Instructions to follow ::
In the data below, find each line carrying the string "Grogan" and copy it out.

Material shown ::
★ ★ ★ ★ ★ ★ ★

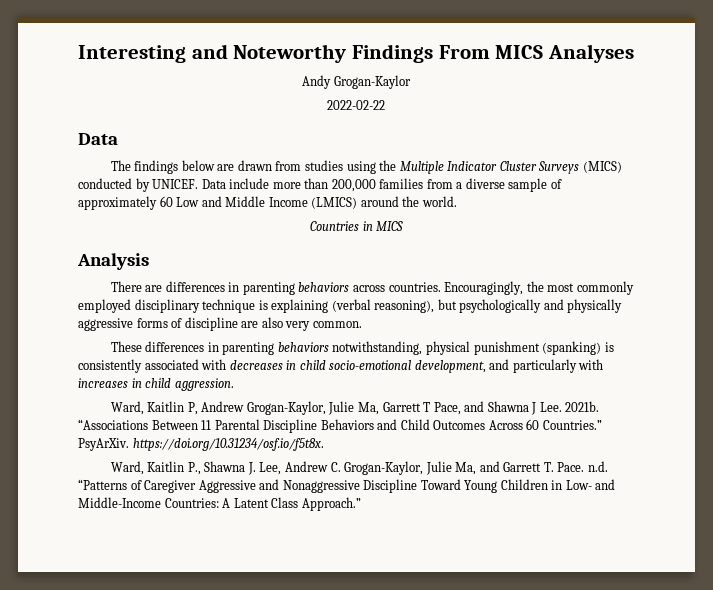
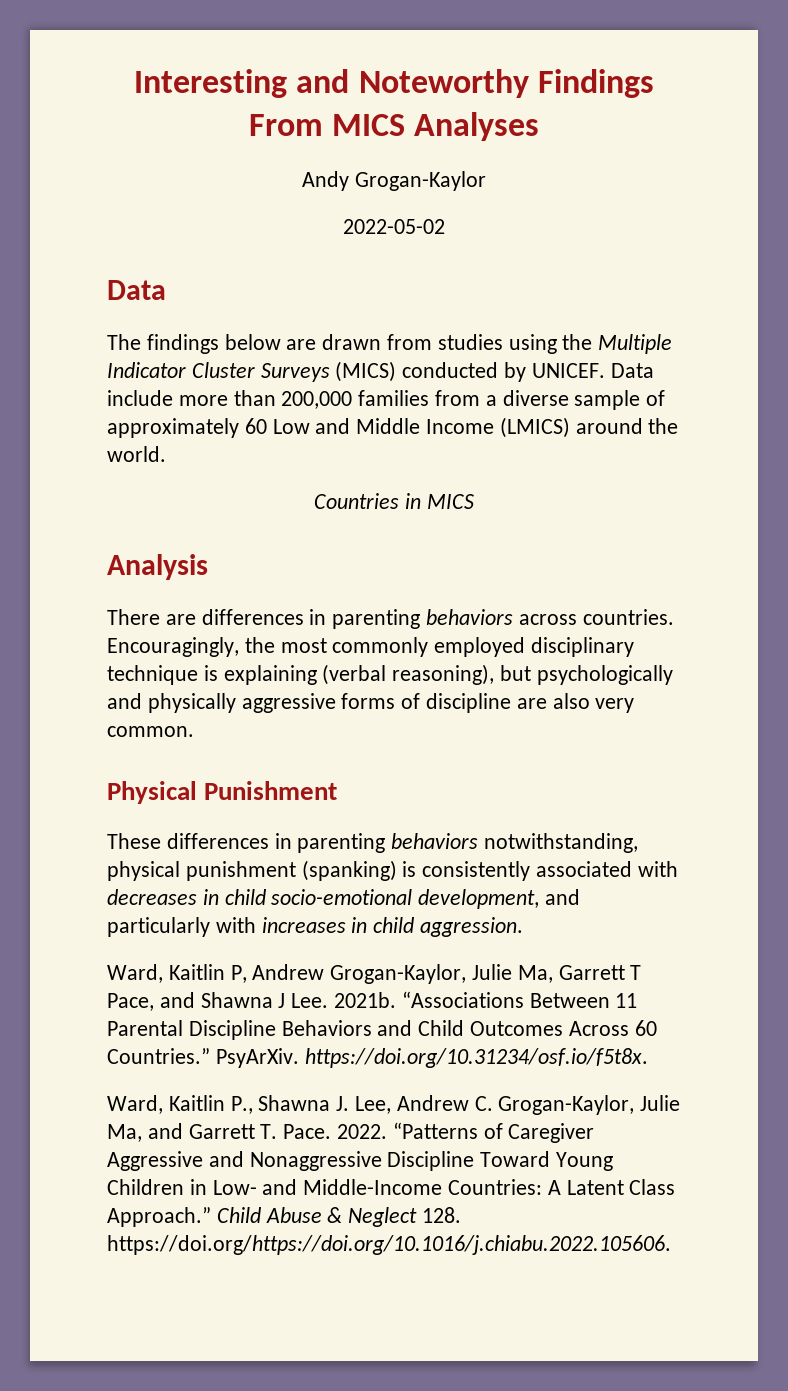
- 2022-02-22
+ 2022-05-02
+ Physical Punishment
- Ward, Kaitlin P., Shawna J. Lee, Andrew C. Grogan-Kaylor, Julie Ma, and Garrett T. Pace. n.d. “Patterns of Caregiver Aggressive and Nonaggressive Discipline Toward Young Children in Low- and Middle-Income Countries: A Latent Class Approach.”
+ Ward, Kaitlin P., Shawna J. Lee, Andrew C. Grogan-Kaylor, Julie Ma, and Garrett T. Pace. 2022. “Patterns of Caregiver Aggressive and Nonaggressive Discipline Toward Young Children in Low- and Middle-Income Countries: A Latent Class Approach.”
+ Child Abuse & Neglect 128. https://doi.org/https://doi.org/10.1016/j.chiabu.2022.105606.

★ ★ ★ ★ ★ ★ ★

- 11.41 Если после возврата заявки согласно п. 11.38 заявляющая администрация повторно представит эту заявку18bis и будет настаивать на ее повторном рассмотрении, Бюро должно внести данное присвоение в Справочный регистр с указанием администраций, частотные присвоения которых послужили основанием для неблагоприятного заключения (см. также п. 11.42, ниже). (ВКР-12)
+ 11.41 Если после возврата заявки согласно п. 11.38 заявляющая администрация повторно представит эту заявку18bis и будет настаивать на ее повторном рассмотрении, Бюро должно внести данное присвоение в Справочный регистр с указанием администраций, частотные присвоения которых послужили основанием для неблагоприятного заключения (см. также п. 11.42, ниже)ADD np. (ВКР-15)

★ ★ ★ ★ ★ ★ ★

Reply ::
- Ward, Kaitlin P., Shawna J. Lee, Andrew C. Grogan-Kaylor, Julie Ma, and Garrett T. Pace. n.d. “Patterns of Caregiver Aggressive and Nonaggressive Discipline Toward Young Children in Low- and Middle-Income Countries: A Latent Class Approach.”
+ Ward, Kaitlin P., Shawna J. Lee, Andrew C. Grogan-Kaylor, Julie Ma, and Garrett T. Pace. 2022. “Patterns of Caregiver Aggressive and Nonaggressive Discipline Toward Young Children in Low- and Middle-Income Countries: A Latent Class Approach.”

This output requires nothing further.